Santa Barbara MTD board members tackled a packed agenda Tuesday, wrestling with what to do about dwindling ridership on one of the city’s oldest routes, as well as adding capacity on others.
Discussion took place about eliminating Line 22, which runs from the transit center to the Santa Barbara Mission, the newly reopened El Encanto Hotel and the Santa Barbara Botanic Garden on the weekend, and has seen dwindling ridership.
MTD General Manager Sherrie Fisher said the route had been a streetcar line in 1913, and remained a route when MTD became a district in the 1960s.
Ridership on that line averages about 14 passengers an hour, she said, while more popular routes can reach 100 riders an hour.
Board members ultimately decided to keep the service another six months to see if ridership on that line can be encouraged.
“If anyone has ideas, we’re open to that,” she said.
Alternately, capacity has increased on Line 15x, which is heavily used and runs between Isla Vista and Santa Barbara City College, and more buses will be added to help transport riders.
“We’ve been very crowded on those buses,” she said.
Line 24x, which runs from the transit center to UCSB, also has been crowded on weekends, and more buses will be added for those routes as well.
Santa Barbara City College students also may see their fees for bus service increase in the future. Students currently pay $24.50 every semester, which allows them to ride any MTD bus at any time.
Almost 8 million passenger trips are taken annually, with about 1.2 million from SBCC, Fisher said. Because of the discount, students end up paying about 76 cents per ride, as opposed to $1.15 that other riders pay.
There have been concerns from students and staff that students already are being asked to pay increased fees in other areas.
The board voted Tuesday to increase that fee to $30 per semester for students, but that increase will have to be approved by SBCC’s Associated Students this fall.
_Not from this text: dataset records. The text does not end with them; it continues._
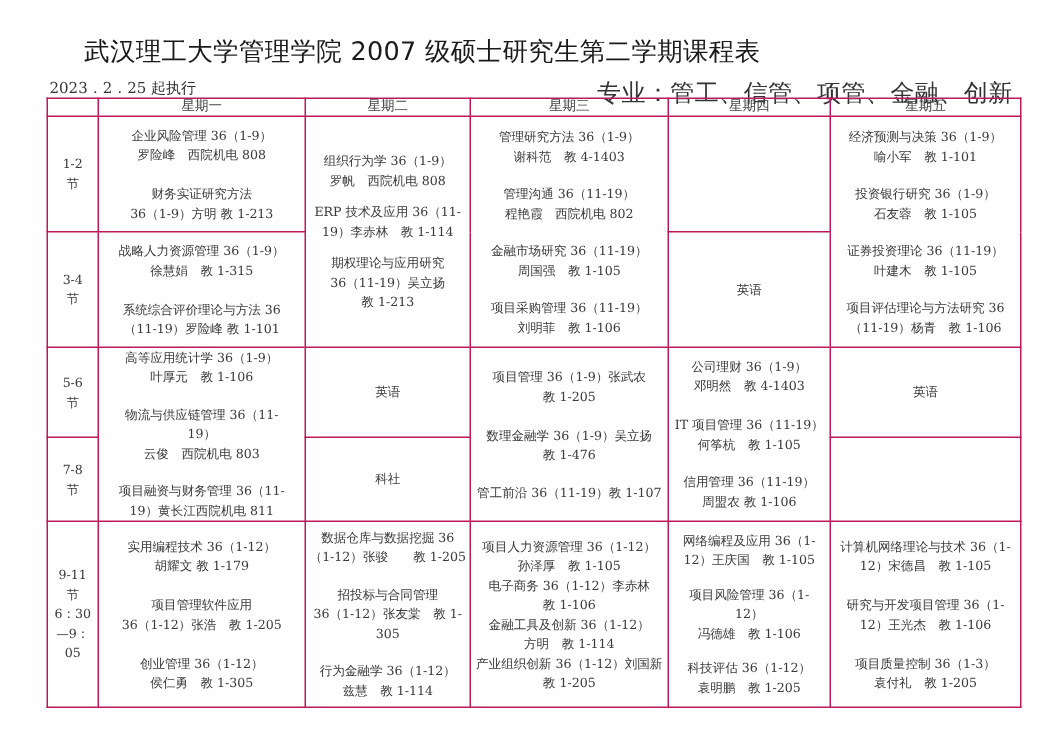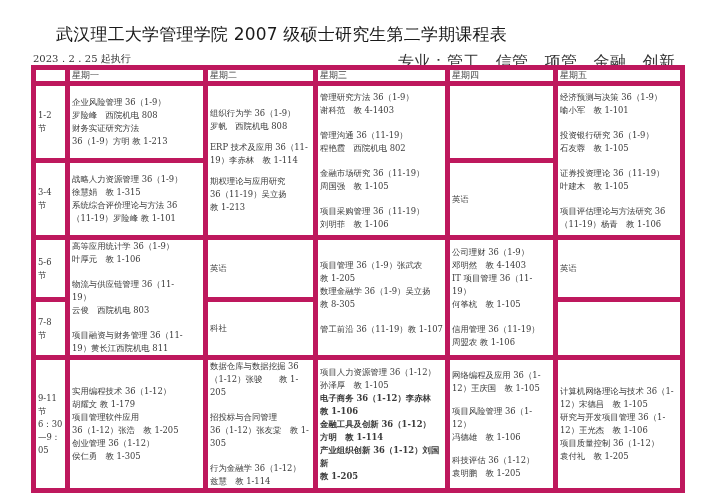--- a/index.html
+++ b/index.html
@@ -25,11 +25,11 @@
     width: 649px;
   }
   table.grid td, table.grid th {
-    border: 5px solid #be185d;
+    border: 1px solid #be185d;
     font-weight: normal;
     font-size: 8.4px;
     line-height: 13px;
-    text-align: left;
+    text-align: center;
     vertical-align: middle;
     padding: 0 2px;
     color: #3a3a3a;

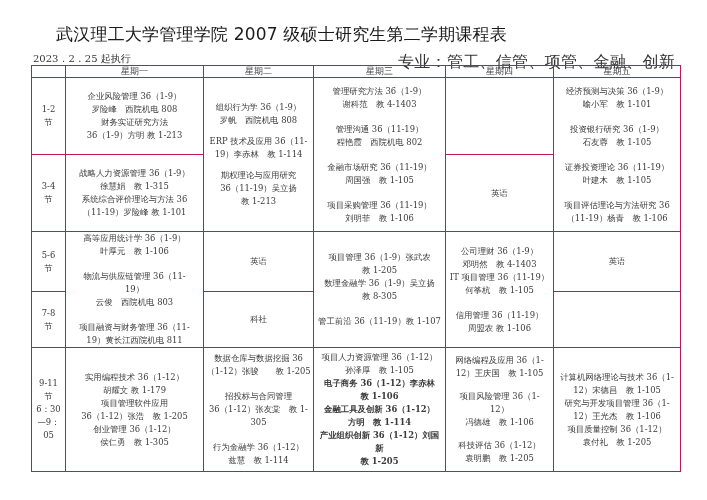--- a/index.html
+++ b/index.html
@@ -38,7 +38,7 @@
   table.grid th { height: 11px; line-height: 11px; font-size: 9px; color: #444; }
   td.period { font-size: 9.5px; line-height: 13px; text-align: left; padding-left: 3px; color: #222; }
   .course { margin: 0; }
-  .course + .course { }
+  .course + .course { margin-top: 13px; }
   .course.tight + .course.tight { margin-top: 0; font-weight: bold; }
   .line { display: block; }
   .r12 { height: 77px; }

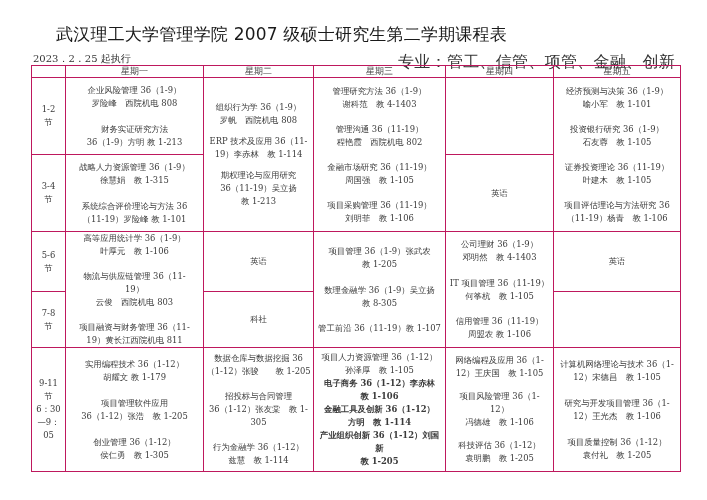--- a/index.html
+++ b/index.html
@@ -189,7 +189,7 @@
       </div>
       <div class="course" style="">
         <span class="line">数理金融学 36（1-9）吴立扬</span>
-        <span class="line">教 8-305</span>
+        <span class="line">教 1-476</span>
       </div>
       <div class="course" style="margin-top:12px">
         <span class="line">管工前沿 36（11-19）教 1-107</span>

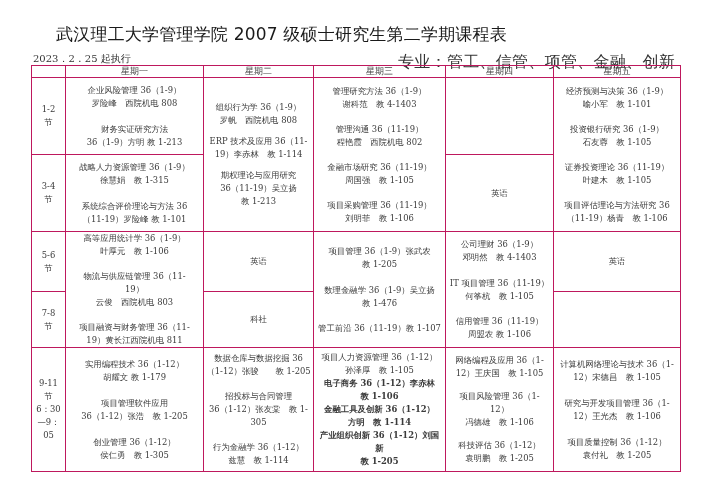--- a/index.html
+++ b/index.html
@@ -39,7 +39,7 @@
   td.period { font-size: 9.5px; line-height: 13px; text-align: left; padding-left: 3px; color: #222; }
   .course { margin: 0; }
   .course + .course { margin-top: 13px; }
-  .course.tight + .course.tight { margin-top: 0; font-weight: bold; }
+  .course.tight + .course.tight { margin-top: 0; }
   .line { display: block; }
   .r12 { height: 77px; }
   .r34 { height: 77px; }

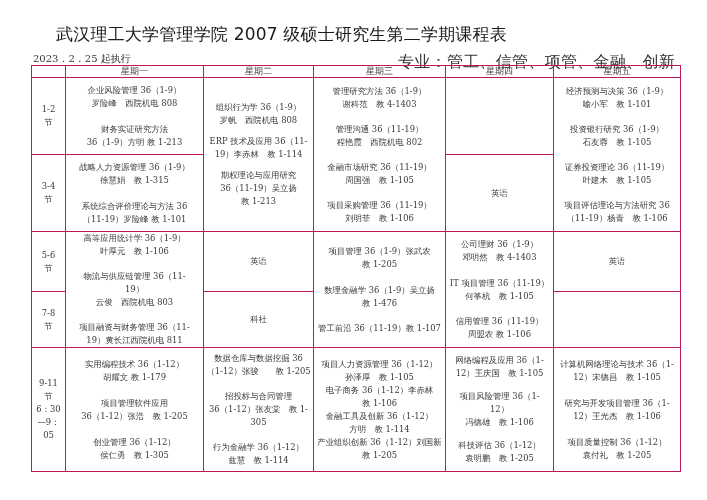--- a/index.html
+++ b/index.html
@@ -301,7 +301,7 @@
         <span class="line">12）王光杰　教 1-106</span>
       </div>
       <div class="course">
-        <span class="line">项目质量控制 36（1-12）</span>
+        <span class="line">项目质量控制 36（1-3）</span>
         <span class="line">袁付礼　教 1-205</span>
       </div>
     </td>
If approved, the $30 fee would go into effect in the summer of 2014.
Even with the increase, “it’s still going to be a great deal for a semester’s worth of service,” she said.
Another agenda item dealt with a budget shortfall the district could see because of union complaints to changes in state pension law.
As a result, the district may be short $2.3 million it was to have received from the Federal Transit Administration this year.
That funding has been denied, at least temporarily, because the MTD Teamsters Union has complained that the district isn’t negotiating on pensions because of changes in a state law known as PEPRA.
Fisher said that has been an issue up and down the state, and that the union is trying to support a bill that would exempt transit employees from PEPRA.
“If this issue isn’t resolved sometime this summer,” she said, “we’ll be talking about huge changes” to service.